Multi-Model Uncertainty Characterization: Academic Model
In this example, an unstructured uncertainty set is characterized from a set of nominal and off-nominal frequency responses. This is an academic example as the uncertain model in this problem is arbitrarily selected for the purpose of demonstration. The off-nominal models are generated from a nominal model by randomly perturbing the parameters within a known bound.
"""Multi-model uncertainty characterization from frequency response data."""
from matplotlib import pyplot as plt
import dkpy
def example_uncertainty_characterization():
"""Multi-model uncertainty characterization from frequency response data."""
# Load example data
eg = dkpy.example_multimodel_uncertainty()
response_nom = eg["complex_response_nominal"]

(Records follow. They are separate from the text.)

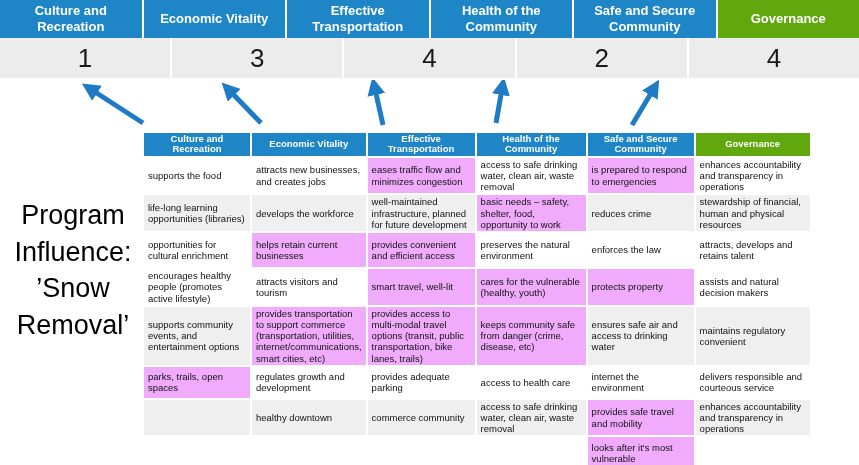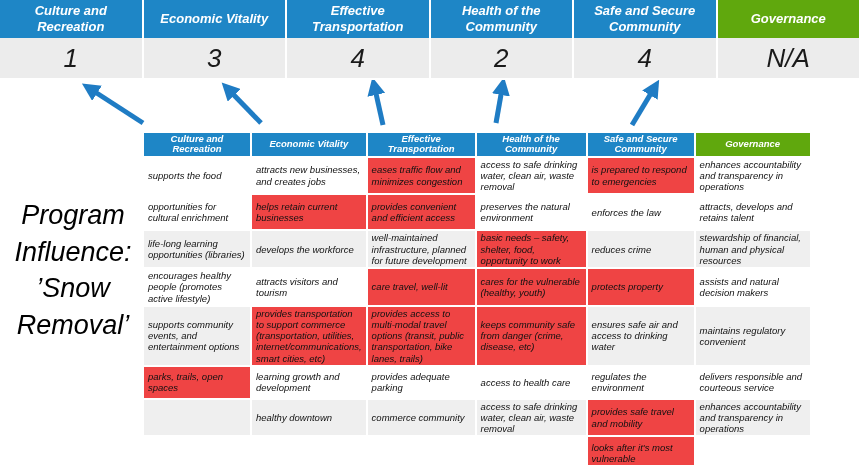--- a/index.html
+++ b/index.html
@@ -1,16 +1,16 @@
 <!DOCTYPE html>
 <html><head>
 <meta charset="utf-8">
 <style>
   html,body { margin:0; padding:0; background:#fff; font-family:"Liberation Sans",sans-serif; }
-  .slide { position:relative; width:859px; height:465px; background:#fff; overflow:hidden;font-style:italic; }
+  .slide { position:relative; width:859px; height:465px; background:#fff; overflow:hidden; }
 
   
   .banner { position:absolute; top:0; left:0; width:859px; display:flex; gap:2px; }
   .banner-cell {
     flex:1; height:38px; background:#1e86c6; color:#fff; font-weight:bold;
     font-size:13px; line-height:1.25; display:flex; align-items:center;
     justify-content:center; text-align:center; padding:0 6px; box-sizing:border-box;
   }
   .banner-cell.green { background:#60a80d; }
 
@@ -37,21 +37,21 @@
   table.matrix th {
     background:#1e86c6; color:#fff; font-size:9.5px; font-weight:bold;
     text-align:center; vertical-align:middle; padding:1px 2px; line-height:1.1;
   }
   table.matrix th.green { background:#60a80d; }
   table.matrix td {
     background:#fff; color:#111; font-size:9.5px; line-height:1.18;
     vertical-align:middle; padding:1px 4px; overflow:hidden;
   }
   table.matrix td.g { background:#efefef; }
-  table.matrix td.y { background:#ef4444; }
+  table.matrix td.y { background:#f0abfc; }
 </style>
 </head>
 <body>
 
 <div class="slide">
 
   <div class="banner">
     <div class="banner-cell">Culture and Recreation</div>
     <div class="banner-cell">Economic Vitality</div>
     <div class="banner-cell">Effective Transportation</div>
@@ -59,21 +59,20 @@
     <div class="banner-cell">Safe and Secure Community</div>
     <div class="banner-cell green">Governance</div>
   </div>
 
   <div class="scores">
     <div class="score-cell">1</div>
     <div class="score-cell">3</div>
     <div class="score-cell">4</div>
     <div class="score-cell">2</div>
     <div class="score-cell">4</div>
-    <div class="score-cell">N/A</div>
   </div>
 
   <svg class="arrows" width="859" height="52" viewBox="0 0 859 52">
     <defs>
       <marker id="ah" markerWidth="3.6" markerHeight="3.6" refX="1.2" refY="1.8" orient="auto">
         <path d="M0,0 L3.6,1.8 L0,3.6 z" fill="#1f7cc4"></path>
       </marker>
     </defs>
     <line x1="143" y1="43" x2="92" y2="10" stroke="#1f7cc4" stroke-width="5" marker-end="url(#ah)"></line>
     <line x1="261" y1="43" x2="230" y2="11" stroke="#1f7cc4" stroke-width="5" marker-end="url(#ah)"></line>
@@ -106,58 +105,58 @@
       <th class="green">Governance</th>
     </tr>
     <tr style="height:34px">
       <td>supports the food</td>
       <td>attracts new businesses, and creates jobs</td>
       <td class="y">eases traffic flow and minimizes congestion</td>
       <td>access to safe drinking water, clean air, waste removal</td>
       <td class="y">is prepared to respond to emergencies</td>
       <td>enhances accountability and transparency in operations</td>
     </tr>
+    <tr style="height:31px">
+      <td class="g">life-long learning opportunities (libraries)</td>
+      <td class="g">develops the workforce</td>
+      <td class="g">well-maintained infrastructure, planned for future development</td>
+      <td class="y">basic needs – safety, shelter, food, opportunity to work</td>
+      <td class="g">reduces crime</td>
+      <td class="g">stewardship of financial, human and physical resources</td>
+    </tr>
     <tr style="height:34px">
       <td>opportunities for cultural enrichment</td>
       <td class="y">helps retain current businesses</td>
       <td class="y">provides convenient and efficient access</td>
       <td>preserves the natural environment</td>
       <td>enforces the law</td>
       <td>attracts, develops and retains talent</td>
     </tr>
     <tr style="height:31px">
-      <td class="g">life-long learning opportunities (libraries)</td>
-      <td class="g">develops the workforce</td>
-      <td class="g">well-maintained infrastructure, planned for future development</td>
-      <td class="y">basic needs – safety, shelter, food, opportunity to work</td>
-      <td class="g">reduces crime</td>
-      <td class="g">stewardship of financial, human and physical resources</td>
-    </tr>
-    <tr style="height:31px">
       <td>encourages healthy people (promotes active lifestyle)</td>
       <td>attracts visitors and tourism</td>
-      <td class="y">care travel, well-lit</td>
+      <td class="y">smart travel, well-lit</td>
       <td class="y">cares for the vulnerable (healthy, youth)</td>
       <td class="y">protects property</td>
       <td>assists and natural decision makers</td>
     </tr>
     <tr style="height:56px">
       <td class="g">supports community events, and entertainment options</td>
       <td class="y">provides transportation to support commerce (transportation, utilities, internet/communications, smart cities, etc)</td>
       <td class="y">provides access to multi-modal travel options (transit, public transportation, bike lanes, trails)</td>
       <td class="y">keeps community safe from danger (crime, disease, etc)</td>
       <td class="g">ensures safe air and access to drinking water</td>
       <td class="g">maintains regulatory convenient</td>
     </tr>
     <tr style="height:31px">
       <td class="y">parks, trails, open spaces</td>
-      <td>learning growth and development</td>
+      <td>regulates growth and development</td>
       <td>provides adequate parking</td>
       <td>access to health care</td>
-      <td>regulates the environment</td>
+      <td>internet the environment</td>
       <td>delivers responsible and courteous service</td>
     </tr>
     <tr style="height:35px">
       <td class="g"></td>
       <td class="g">healthy downtown</td>
       <td class="g">commerce community</td>
       <td class="g">access to safe drinking water, clean air, waste removal</td>
       <td class="y">provides safe travel and mobility</td>
       <td class="g">enhances accountability and transparency in operations</td>
     </tr>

response_offnom_list = eg["complex_response_offnominal_list"]
omega = eg["omega"]
# Uncertainty models
uncertainty_models = {
"additive",
"multiplicative_input",
"multiplicative_output",
"inverse_additive",
"inverse_multiplicative_input",
"inverse_multiplicative_output",
}
# Compute uncertainty residual frequency response
response_residuals_dict = dkpy.compute_uncertainty_residual_response(
response_nom,
response_offnom_list,
uncertainty_models,
)
# Compute uncertainty weight frequency response
response_weight_left, response_weight_right = (
dkpy.compute_uncertainty_weight_response(
response_residuals_dict["inverse_additive"], "diagonal", "diagonal"
)
)
# Fit overbounding stable and minimum-phase uncertainty weight system
weight_left = dkpy.fit_uncertainty_weight(response_weight_left, omega, [4, 5])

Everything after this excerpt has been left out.